CPUOffloadedRecMetricModule: DtoHs in the update thread (meta-pytorch#3658)

jeffkbkim · meta-codesync[bot] · commit ef7c8eedab91 · 2026-01-22T14:50:54.000-08:00
Summary: Pull Request resolved: meta-pytorch#3658 CPUOffloadedRecMetricModule currently performs DtoH (nonblocking) from the main thread. This can start to become quite expensive when the order of magnitude of the model_out dict size is in the thousands, where each key stores a tensor with 1000+ elements. Instead of the main thread launching the DtoHs, have the update thread be responsible. This will free the main thread to continue training.
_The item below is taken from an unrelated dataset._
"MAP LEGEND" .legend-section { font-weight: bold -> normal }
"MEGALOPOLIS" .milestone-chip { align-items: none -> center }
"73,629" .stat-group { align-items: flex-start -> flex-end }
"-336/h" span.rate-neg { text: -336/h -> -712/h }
Differential Revision: D87800947
diff --git a/torchrec/metrics/auprc.py b/torchrec/metrics/auprc.py
@@ -8,12 +8,12 @@
 # pyre-strict
 
 import logging
-from functools import partial
 from typing import Any, cast, Dict, List, Optional, Type
 
 import torch
 import torch.distributed as dist
 import torch.nn.functional as F
+from torchrec.metrics.auc import _grouping_keys_state_reduction, _state_reduction
 from torchrec.metrics.metrics_config import RecComputeMode, RecTaskInfo
 from torchrec.metrics.metrics_namespace import MetricName, MetricNamespace, MetricPrefix
 from torchrec.metrics.rec_metric import (
@@ -157,14 +157,6 @@ def compute_auprc_per_group(
     return torch.cat(auprcs)
 
 
-def _state_reduction(state: List[torch.Tensor], dim: int = 1) -> List[torch.Tensor]:
-    return [torch.cat(state, dim=dim)]
-
-
-# pyre-ignore
-_grouping_keys_state_reduction = partial(_state_reduction, dim=0)
-
-
 LIFETIME_WEIGHTED_AUPRC = "lifetime_weighted_auprc"
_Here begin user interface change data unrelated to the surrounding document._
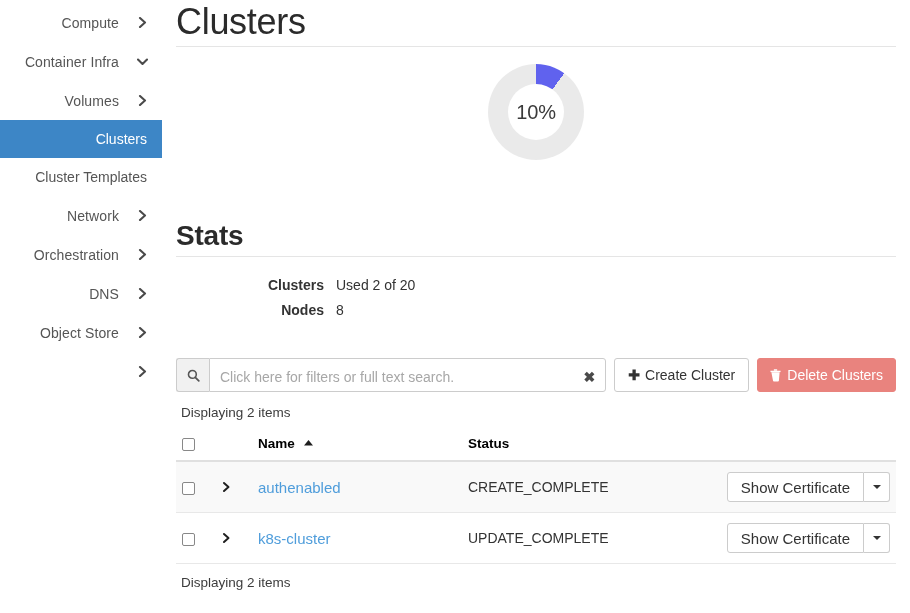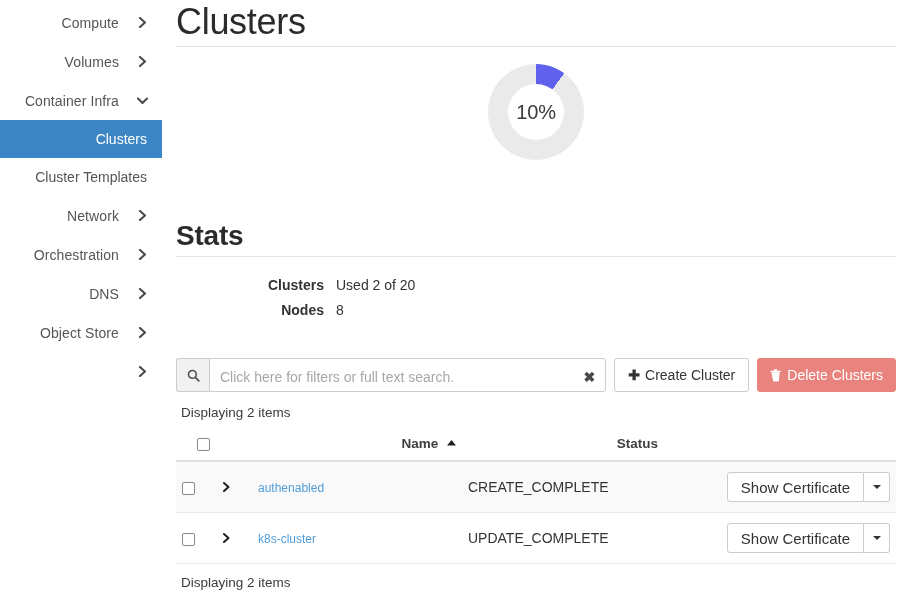"Volumes" div.nav-item { order: before "Container Infra" -> after "Container Infra" }
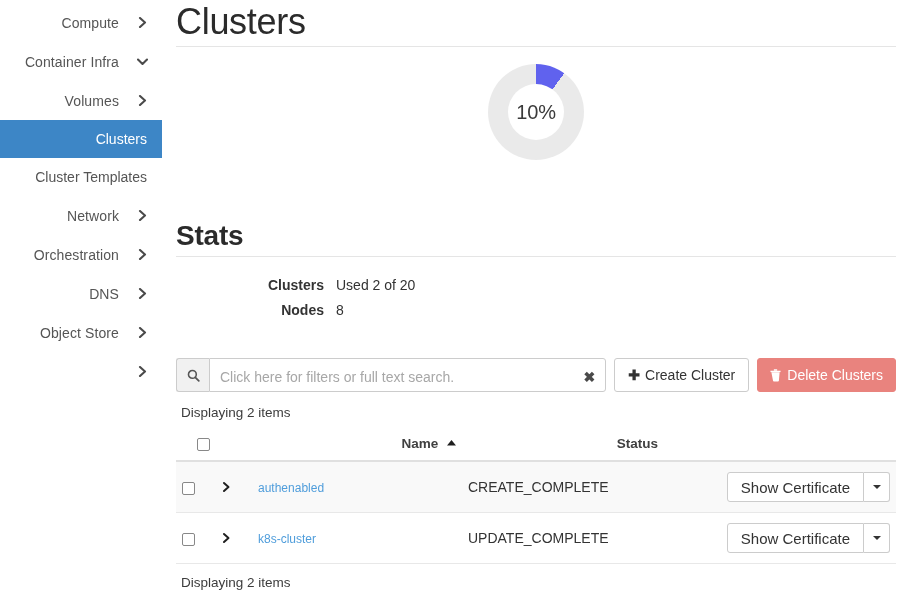"Name" .data-table thead th { color: #404040 -> #000000; text-align: right -> left }
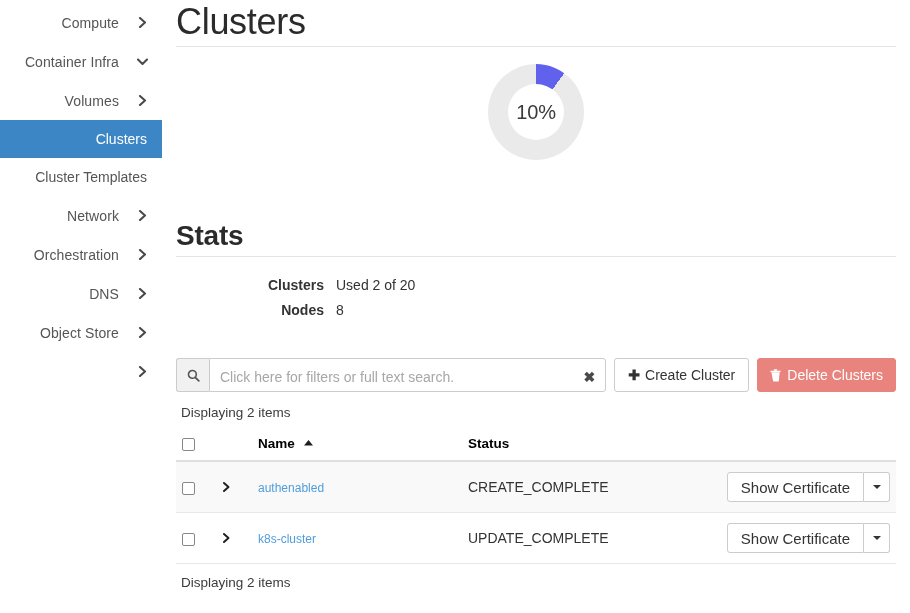"authenabled" .row-link { font-size: 12px -> 15px }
 LIFETIME_WEIGHT = "lifetime_weight"
 
diff --git a/torchrec/metrics/cpu_offloaded_metric_module.py b/torchrec/metrics/cpu_offloaded_metric_module.py
@@ -105,6 +105,9 @@ def __init__(
         self.update_thread.start()
         self.compute_thread.start()
 
+        self.update_job_time_logger: PercentileLogger = PercentileLogger(
+            metric_name="update_job_time_ms", log_interval=1000
+        )
         self.update_queue_size_logger: PercentileLogger = PercentileLogger(
             metric_name="update_queue_size", log_interval=1000
         )
@@ -144,15 +147,9 @@ def _update_rec_metrics(
             raise self._captured_exception
 
         try:
-            cpu_model_out, transfer_completed_event = (
-                self._transfer_to_cpu(model_out)
-                if self._model_out_device == torch.device("cuda")
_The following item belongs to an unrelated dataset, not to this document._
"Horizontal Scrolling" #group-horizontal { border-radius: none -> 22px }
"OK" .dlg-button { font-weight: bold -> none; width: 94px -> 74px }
-                else (model_out, None)
-            )
             self.update_queue.put_nowait(
                 MetricUpdateJob(
-                    model_out=cpu_model_out,
-                    transfer_completed_event=transfer_completed_event,
+                    model_out=model_out,
                     kwargs=kwargs,
                 )
             )
@@ -206,11 +203,17 @@ def _process_metric_update_job(self, metric_update_job: MetricUpdateJob) -> None
         """
 
         with record_function("## CPUOffloadedRecMetricModule:update ##"):
-            if metric_update_job.transfer_completed_event is not None:
-                metric_update_job.transfer_completed_event.synchronize()
+            start_ms = time.time()
+            cpu_model_out, transfer_completed_event = (
+                self._transfer_to_cpu(metric_update_job.model_out)
+                if self._model_out_device == torch.device("cuda")
+                else (metric_update_job.model_out, None)
+            )
+            if transfer_completed_event is not None:
+                transfer_completed_event.synchronize()
             labels, predictions, weights, required_inputs = parse_task_model_outputs(
                 self.rec_tasks,
-                metric_update_job.model_out,
+                cpu_model_out,
                 self.get_required_inputs(),
             )
             if required_inputs:
@@ -226,6 +229,8 @@ def _process_metric_update_job(self, metric_update_job: MetricUpdateJob) -> None
             if self.throughput_metric:
                 self.throughput_metric.update()
 
+            self.update_job_time_logger.add((time.time() - start_ms) * 1000)
+
     @override
     def shutdown(self) -> None:
         """
@@ -240,6 +245,7 @@ def shutdown(self) -> None:
         if self.compute_thread.is_alive():
             self.compute_thread.join(timeout=30.0)
 
+        self.update_job_time_logger.log_percentiles()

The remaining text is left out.